Prisoners suffer when prisons profit

Millennial Reflections
By Father Jeremy Tobin, OPraem
On Friday, March 20, Governor Phil Bryant’s Task Force on Prison Procurement held a hearing at the Woolfolk Building in Jackson. Among its members was Constance Slaughter Harvey, the first African-American woman to get a law degree from Ole Miss. She is a member of Forest St. Michael Parish.
She filed the suit against the Mississippi Department of Corrections (MDOC) demanding reform at Parchman in July 1971, when it was notorious for inhumane conditions. She sees the same conditions at Walnut Grove. Since the hearing at the Woolfolk Building she visited Walnut Grove and said, “The conditions have changed but there remains a long way to go to humanize this institution.”
The Chris Epps scandal, in which former prison commissioner Chris Epps admitted to benefitting from a wide-ranging bribery scheme, caused a group of concerned clergy, across denominational lines to come together as Clergy for Prison Reform (CPR). The recent column by Rev. C. J. Rhodes, representing CPR and Bishop Joseph Kopacz’ column stating the Catholic bishops position around private for profit prisons, and the full page piece in the following issue of Mississippi Catholic by editor Maureen Smith, tell us that this is a “front burner issue.”
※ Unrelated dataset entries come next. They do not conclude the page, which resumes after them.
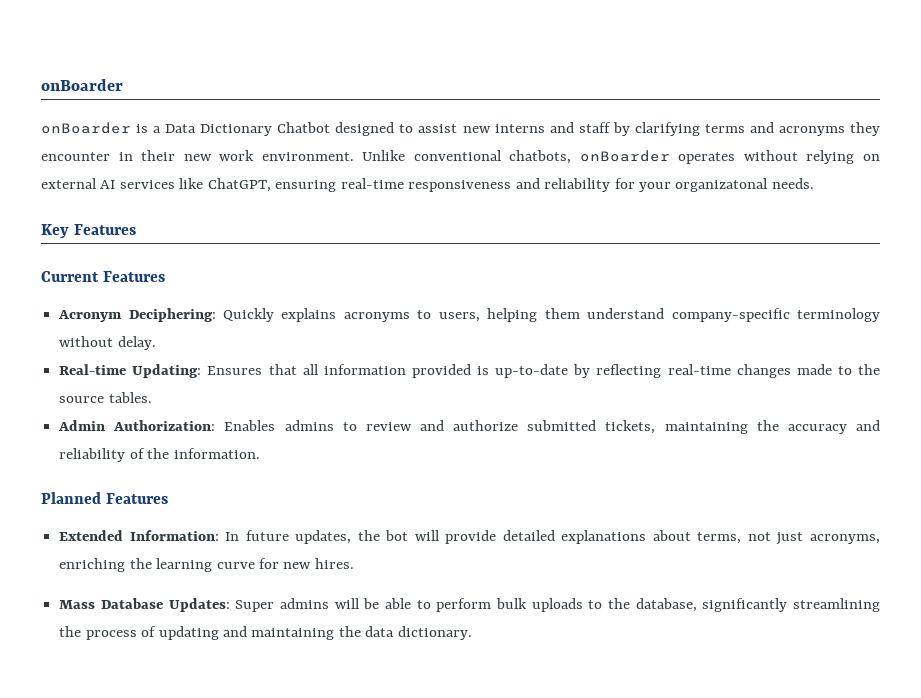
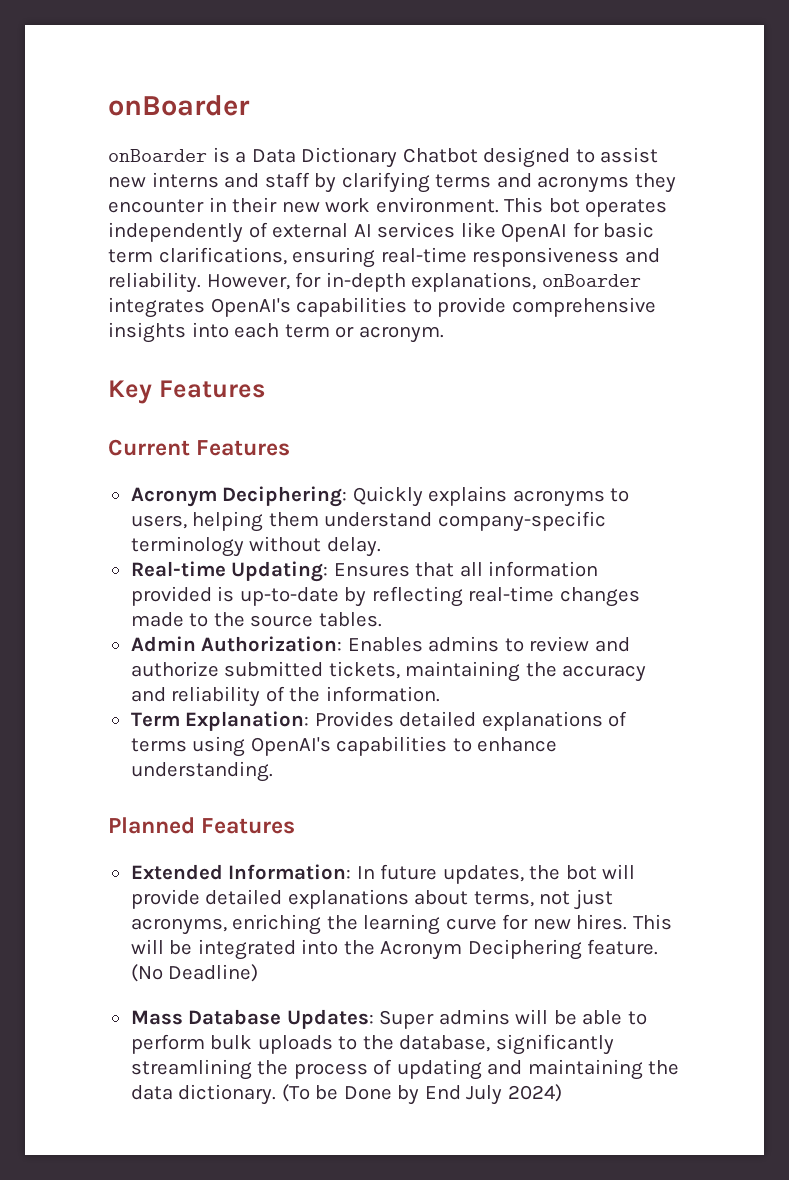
- Unlike conventional chatbots, onBoarder operates without relying on external AI services like ChatGPT, ensuring real-time responsiveness and reliability for your organizatonal needs.
+ This bot operates independently of external AI services like OpenAI for basic term clarifications, ensuring real-time responsiveness and reliability. However, for in-depth explanations, onBoarder integrates OpenAI's capabilities to provide comprehensive insights into each term or acronym.
+ Term Explanation: Provides detailed explanations of terms using OpenAI's capabilities to enhance understanding.
+ This will be integrated into the Acronym Deciphering feature. (No Deadline)
+ (To be Done by End July 2024)

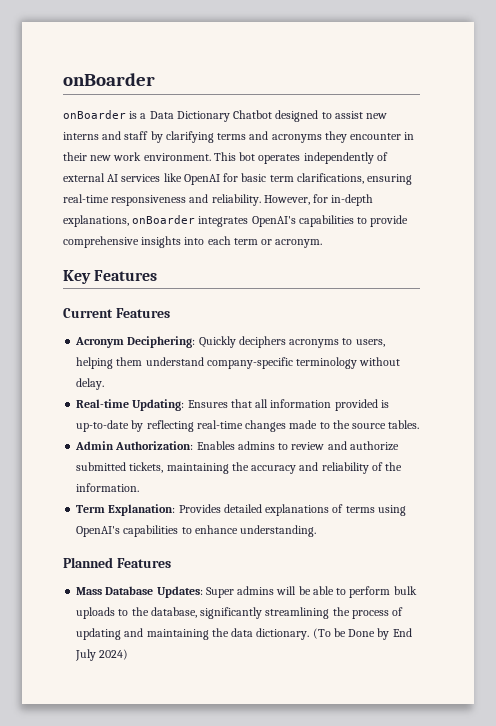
- Acronym Deciphering: Quickly explains acronyms to users, helping them understand company-specific terminology without delay.
+ Acronym Deciphering: Quickly deciphers acronyms to users, helping them understand company-specific terminology without delay.
- Extended Information: In future updates, the bot will provide detailed explanations about terms, not just acronyms, enriching the learning curve for new hires. This will be integrated into the Acronym Deciphering feature. (No Deadline)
The issue of private for profit prisons making money and dividends for shareholders from the misfortune of a segment of the population is being contested. To make a profit these companies sign agreements with state and federal governments to efficiently run prisons, and save the governing entities money, with the promise to fill 90 percent or better bed space. Further, these companies have powerful state and national lobbies pushing for new laws that create more crimes in order to lock up more people in their prisons. The private prison lobby is behind the harshest anti-immigrant legislation being pushed in several state houses.
We, of CPR, say that this is immoral.
Private prisons are run on the cheap. Their goal is profit, period. This puts staff and inmates at serious risk. Any way they can cut corners, they do. Insufficient, or no programs, poor quality of food, low pay for staff and long hours are recipes for corruption, unrest and rioting.
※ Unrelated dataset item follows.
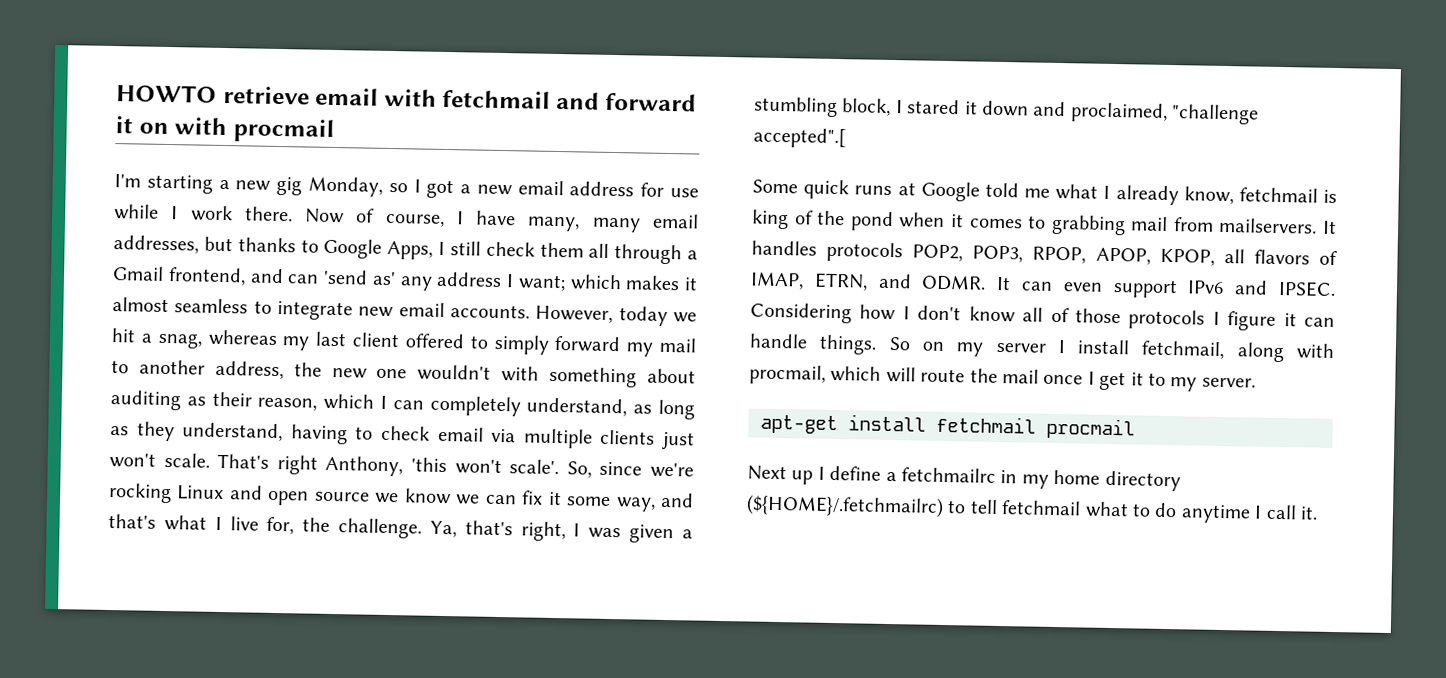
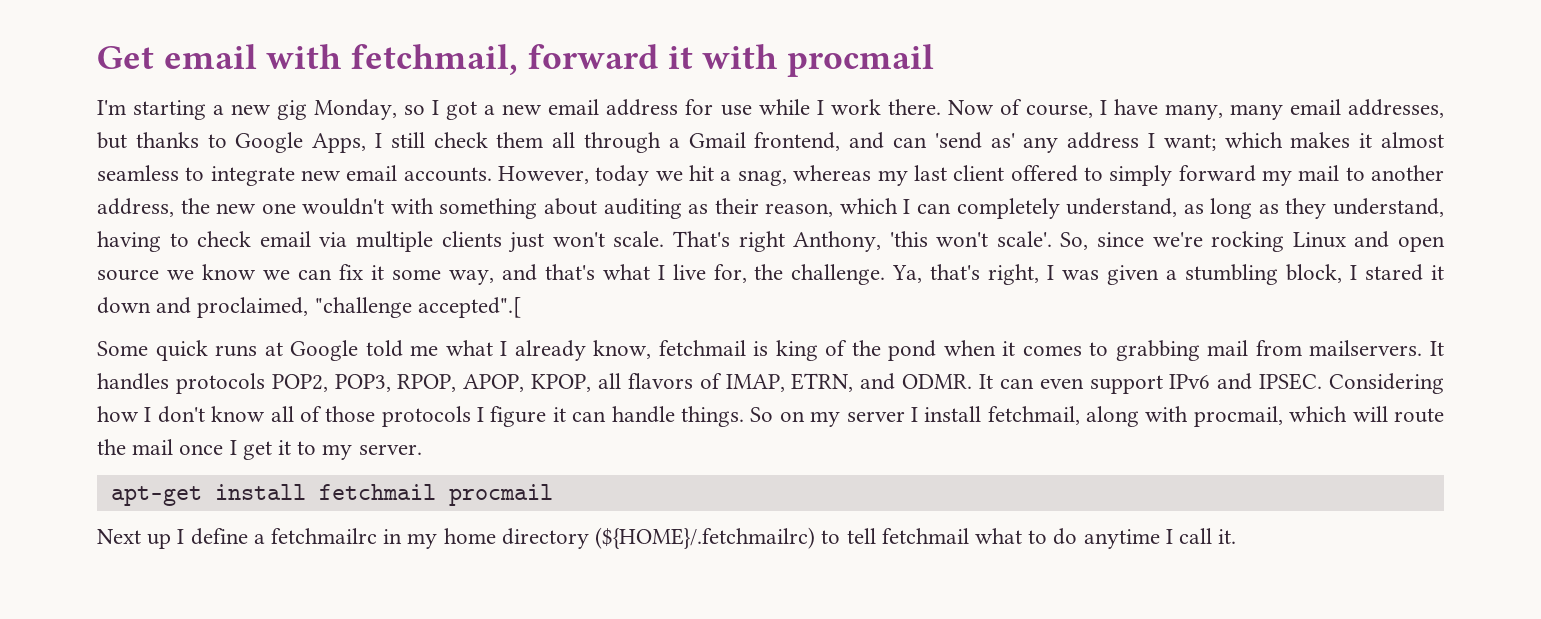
- HOWTO retrieve email with fetchmail and forward it on with procmail
+ Get email with fetchmail, forward it with procmail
MDOC is seeking to terminate the consent decree to reform Walnut Grove. I represented CPR during the hearings before Judge Carleton Reeves on April 1-2. A senior vice-president of MTC, Management and Training Corp, the Utah based company that runs Walnut Grove and East Mississippi Correctional Facility, Marjorie Brown, when asked by SPLC attorney Jody Owens if she has stock in MTC, replied “Yes.” When further asked if more inmates are housed do her dividends go up based on increased profit, she agreed.
As the testimony proceeded, Brown, with more than 30 years in corrections, still maintained that Walnut Grove could safely handle an increased population, despite their number going down to 900 plus as a result of two major riots in less than a year. From a pure profit driven business sense her reply is expected, despite the egregious mismanagement that now involves the court.
These hearings illustrate all that is bad with private for profit prisons. Reduction in crime is bad for business. Conditions in these prisons create a black market for contraband of every kind. Steve Martin, the court appointed monitor at Walnut Grove said, “It can take years to institutionalize the systemic changes needed to show long term success.”
Those of us who oppose private for profit prisons on moral grounds say this is a systemic evil impacting the poor and marginalized on several levels. To list a few: legislation to invent more crimes, anti-immigrant legislation that targets and discriminates largely Hispanics, targeting and over-policing in African-American communities, and the mass incarceration of black men, that creates a “new Jim Crow.”
The number of disenfranchised ex-offenders are rivaling conditions from years past. If 40 percent of a community are disenfranchised ex-offenders, that is 40 percent of a community unable to exercise the right to vote. For profit prisons make money out of poverty and discrimination.
(Father Jeremy Tobin, O.Praem, lives at the Priory of St. Moses the Black, Jackson.)